■ **Records supplied**
———

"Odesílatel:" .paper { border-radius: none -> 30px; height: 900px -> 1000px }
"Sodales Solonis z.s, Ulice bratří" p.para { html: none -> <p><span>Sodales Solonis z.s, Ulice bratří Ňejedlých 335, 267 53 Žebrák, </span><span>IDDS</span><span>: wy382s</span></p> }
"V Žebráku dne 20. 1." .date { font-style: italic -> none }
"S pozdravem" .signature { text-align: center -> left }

———

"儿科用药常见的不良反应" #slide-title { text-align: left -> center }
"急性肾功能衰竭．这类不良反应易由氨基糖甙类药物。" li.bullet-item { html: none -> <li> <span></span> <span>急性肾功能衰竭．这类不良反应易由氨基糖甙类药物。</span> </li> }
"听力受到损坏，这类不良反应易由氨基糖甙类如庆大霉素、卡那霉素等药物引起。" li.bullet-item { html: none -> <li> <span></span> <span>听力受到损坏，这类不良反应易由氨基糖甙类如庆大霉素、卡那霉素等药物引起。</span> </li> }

———

Looking at the data above, return every line from the one with "border-radius: none ->" down to the one with "text-align: center ->", exactly and inclusively.

■ **Task response**
"Odesílatel:" .paper { border-radius: none -> 30px; height: 900px -> 1000px }
"Sodales Solonis z.s, Ulice bratří" p.para { html: none -> <p><span>Sodales Solonis z.s, Ulice bratří Ňejedlých 335, 267 53 Žebrák, </span><span>IDDS</span><span>: wy382s</span></p> }
"V Žebráku dne 20. 1." .date { font-style: italic -> none }
"S pozdravem" .signature { text-align: center -> left }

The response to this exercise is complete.